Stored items

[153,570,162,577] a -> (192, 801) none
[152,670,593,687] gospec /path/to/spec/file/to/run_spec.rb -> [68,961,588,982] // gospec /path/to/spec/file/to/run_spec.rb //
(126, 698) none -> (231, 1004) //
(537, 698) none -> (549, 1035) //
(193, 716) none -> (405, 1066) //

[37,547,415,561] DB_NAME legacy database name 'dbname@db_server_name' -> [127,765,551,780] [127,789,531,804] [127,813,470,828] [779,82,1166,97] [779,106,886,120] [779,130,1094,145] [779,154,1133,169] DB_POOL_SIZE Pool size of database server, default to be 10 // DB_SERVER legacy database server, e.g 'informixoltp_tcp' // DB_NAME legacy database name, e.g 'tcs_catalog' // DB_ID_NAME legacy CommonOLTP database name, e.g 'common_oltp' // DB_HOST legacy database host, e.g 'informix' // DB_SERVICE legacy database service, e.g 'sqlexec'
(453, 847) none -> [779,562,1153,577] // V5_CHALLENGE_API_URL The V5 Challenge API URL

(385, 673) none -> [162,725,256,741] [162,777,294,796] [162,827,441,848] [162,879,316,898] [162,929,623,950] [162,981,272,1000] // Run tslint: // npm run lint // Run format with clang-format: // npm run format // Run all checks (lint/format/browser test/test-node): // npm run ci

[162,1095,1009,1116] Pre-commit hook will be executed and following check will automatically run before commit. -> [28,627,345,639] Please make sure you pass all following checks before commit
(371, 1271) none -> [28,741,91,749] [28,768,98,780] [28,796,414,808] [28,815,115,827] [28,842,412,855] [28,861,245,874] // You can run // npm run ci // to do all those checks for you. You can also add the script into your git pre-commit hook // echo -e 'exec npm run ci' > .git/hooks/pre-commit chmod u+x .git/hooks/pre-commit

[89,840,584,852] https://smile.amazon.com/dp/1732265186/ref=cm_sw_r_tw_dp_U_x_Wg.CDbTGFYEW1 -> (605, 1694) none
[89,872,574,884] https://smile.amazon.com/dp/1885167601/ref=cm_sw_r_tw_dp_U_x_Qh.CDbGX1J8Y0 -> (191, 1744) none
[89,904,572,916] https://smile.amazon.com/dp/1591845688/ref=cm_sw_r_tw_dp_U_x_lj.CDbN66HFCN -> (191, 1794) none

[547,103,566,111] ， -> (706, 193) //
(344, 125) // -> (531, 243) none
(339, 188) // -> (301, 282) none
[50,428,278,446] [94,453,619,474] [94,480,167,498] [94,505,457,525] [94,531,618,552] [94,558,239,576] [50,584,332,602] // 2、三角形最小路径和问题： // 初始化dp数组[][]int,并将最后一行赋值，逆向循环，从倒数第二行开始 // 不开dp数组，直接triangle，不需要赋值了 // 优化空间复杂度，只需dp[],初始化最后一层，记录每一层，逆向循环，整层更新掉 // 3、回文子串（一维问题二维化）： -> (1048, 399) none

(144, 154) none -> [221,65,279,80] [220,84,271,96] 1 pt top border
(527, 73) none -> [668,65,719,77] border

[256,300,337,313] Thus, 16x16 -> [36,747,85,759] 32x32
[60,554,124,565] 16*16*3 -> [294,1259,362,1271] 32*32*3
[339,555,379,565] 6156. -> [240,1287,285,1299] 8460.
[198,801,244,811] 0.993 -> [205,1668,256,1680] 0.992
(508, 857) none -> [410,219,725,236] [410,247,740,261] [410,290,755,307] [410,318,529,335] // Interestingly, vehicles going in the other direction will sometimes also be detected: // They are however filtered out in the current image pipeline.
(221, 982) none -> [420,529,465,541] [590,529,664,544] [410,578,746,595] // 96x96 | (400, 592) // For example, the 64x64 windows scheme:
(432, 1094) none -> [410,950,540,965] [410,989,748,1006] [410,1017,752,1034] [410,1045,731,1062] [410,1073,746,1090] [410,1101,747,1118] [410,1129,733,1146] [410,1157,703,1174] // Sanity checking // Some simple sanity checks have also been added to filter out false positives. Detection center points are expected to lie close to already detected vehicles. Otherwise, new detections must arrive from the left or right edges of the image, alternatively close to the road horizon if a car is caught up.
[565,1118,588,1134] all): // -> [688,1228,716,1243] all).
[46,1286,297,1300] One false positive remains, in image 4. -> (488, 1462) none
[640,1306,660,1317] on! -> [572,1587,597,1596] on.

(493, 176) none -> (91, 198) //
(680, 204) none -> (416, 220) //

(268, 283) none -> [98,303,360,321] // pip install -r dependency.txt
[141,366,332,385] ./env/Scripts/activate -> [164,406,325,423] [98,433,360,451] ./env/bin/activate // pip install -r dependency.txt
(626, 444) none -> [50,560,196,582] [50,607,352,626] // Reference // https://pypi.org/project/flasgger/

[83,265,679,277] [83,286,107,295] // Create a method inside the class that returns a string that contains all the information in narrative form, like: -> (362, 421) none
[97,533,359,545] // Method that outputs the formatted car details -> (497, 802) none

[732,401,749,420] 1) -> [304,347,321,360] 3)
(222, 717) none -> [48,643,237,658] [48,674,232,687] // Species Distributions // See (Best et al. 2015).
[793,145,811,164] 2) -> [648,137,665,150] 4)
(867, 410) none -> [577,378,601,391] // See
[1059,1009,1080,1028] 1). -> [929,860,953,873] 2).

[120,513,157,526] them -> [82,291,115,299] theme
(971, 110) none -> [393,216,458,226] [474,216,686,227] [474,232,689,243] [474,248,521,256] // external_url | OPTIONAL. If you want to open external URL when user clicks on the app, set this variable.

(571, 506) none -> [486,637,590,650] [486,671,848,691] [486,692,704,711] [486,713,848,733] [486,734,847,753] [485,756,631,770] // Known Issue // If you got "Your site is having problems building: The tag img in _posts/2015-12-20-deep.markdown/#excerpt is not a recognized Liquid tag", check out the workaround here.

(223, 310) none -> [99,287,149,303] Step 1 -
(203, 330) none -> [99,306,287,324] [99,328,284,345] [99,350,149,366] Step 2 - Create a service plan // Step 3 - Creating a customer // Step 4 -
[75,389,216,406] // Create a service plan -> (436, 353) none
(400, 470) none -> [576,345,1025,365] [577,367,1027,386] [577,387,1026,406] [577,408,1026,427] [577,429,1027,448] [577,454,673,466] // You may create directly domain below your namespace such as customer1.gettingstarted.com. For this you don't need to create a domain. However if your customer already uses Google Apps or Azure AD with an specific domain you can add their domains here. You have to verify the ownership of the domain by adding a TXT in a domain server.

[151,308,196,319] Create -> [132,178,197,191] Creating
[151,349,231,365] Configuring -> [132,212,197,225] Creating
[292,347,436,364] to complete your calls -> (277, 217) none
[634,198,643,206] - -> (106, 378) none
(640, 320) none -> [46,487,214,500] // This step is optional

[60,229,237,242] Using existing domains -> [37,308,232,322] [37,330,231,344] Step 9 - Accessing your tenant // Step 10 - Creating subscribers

> Your instructions: Look above for the line that contains "(339, 188) // -> (301, 282) none". Starting there, transcribe every line exactly until you have copied the line that contains "[50,428,278,446] [94,453,619,474] [94,480,167,498]".

> Solution to this problem:
(339, 188) // -> (301, 282) none
[50,428,278,446] [94,453,619,474] [94,480,167,498] [94,505,457,525] [94,531,618,552] [94,558,239,576] [50,584,332,602] // 2、三角形最小路径和问题： // 初始化dp数组[][]int,并将最后一行赋值，逆向循环，从倒数第二行开始 // 不开dp数组，直接triangle，不需要赋值了 // 优化空间复杂度，只需dp[],初始化最后一层，记录每一层，逆向循环，整层更新掉 // 3、回文子串（一维问题二维化）： -> (1048, 399) none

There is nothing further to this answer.